Don't get me wrong: I think school lunch is a good idea. I remember how much I personally appreciated it when I was a poor, malnourished and hungry war refugee. And, although I did not work exclusively on the issue during my years with the United Nations, I did visit and evaluate several good school lunch programs in a number of countries - yes, including in India, and yes, in Bihar State. Though it is true that there were safety risks in some, and also incidents of corruption (such as stealing of food, dilution of milk and so on).

The reported cases of food poisoning in schools in India seems to have been chemical poisoning, caused by a very toxic agricultural pesticide. It is believed that the cooking oil used was the source of the one in Bihar. In Third World countries such as India, oil is often sold in bulk, and people bring their own containers. Due to lack of knowledge, these may be recycled pesticide containers. Or, the oil may have been contaminated at the store. Investigation is ongoing.

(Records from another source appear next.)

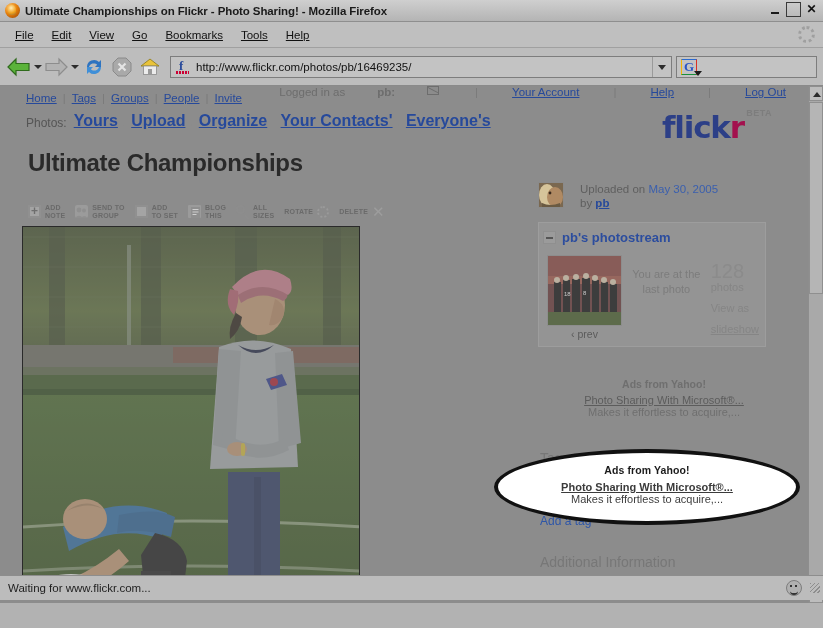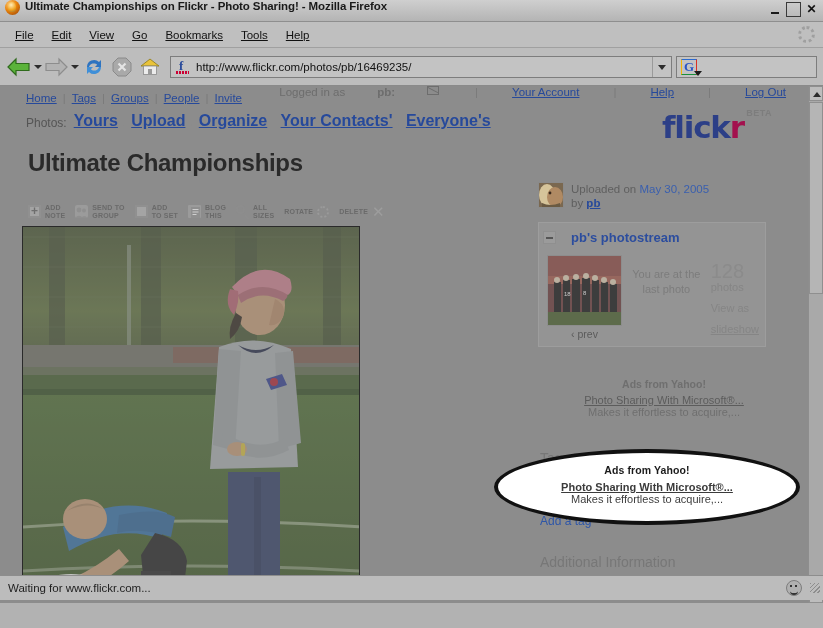"Ultimate Championships on Flickr -" .titlebar { align-items: flex-start -> center }
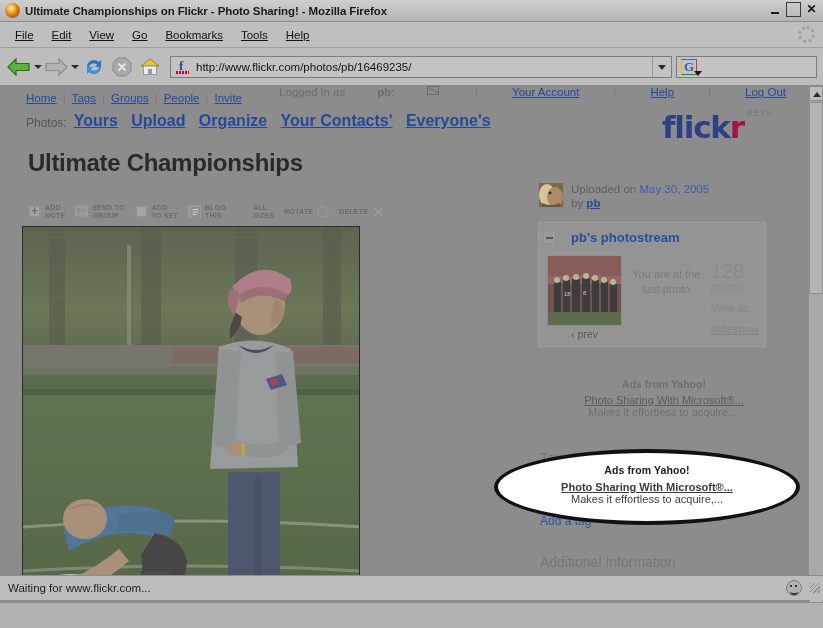"Uploaded on May 30, 2005" .up-row { gap: 7px -> 16px }
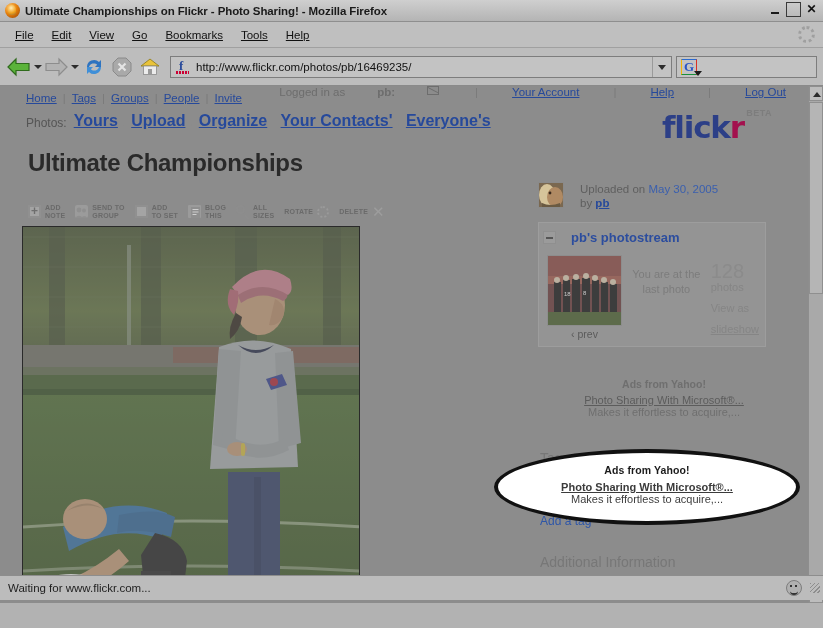"pb's photostream" .stream-head { gap: 15px -> 6px }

In developed nations such as the United States, Canada and Europe, the safety issues in school lunch tend to be different. Chemical poisoning very rarely occurs. But, other kinds of food poisoning are more of a risk than in home cooked meals. The reason is that institutional food, prepared and served in bulk, is always more risky. This increased food safety risk also applies to hospitals, nursing homes, catered food at conventions, and so on.

While the National School Lunch Program in the United States is carefully supervised, not just for nutritional value but also for safety, there have still been food poisoning outbreaks in a number of schools. I do not recall any due to agricultural chemicals, but there have been ones caused by bacteria and viruses. The most far-reaching one on record sickened some 1,200 children in seven states, and was probably caused by mold toxins in the frozen burritos served to children, all of which originated in a plant in Chicago.

Several bad outbreaks have also been narrowly avoided thanks to good monitoring. These include the one I blogged in September, 2011. In this instance, an Amarillo, Texas, firm, sent frozen ground meat to Georgia warehouses for distribution to schools. The meat was subsequently found to be contaminated with E. coli O157:H7. Fortunately, the problem was discovered and most of the meat caught before it actually arrived at the schools.

But just because there are safety risks in school lunch programs does not argue for abandoning them. It does argue for careful supervision.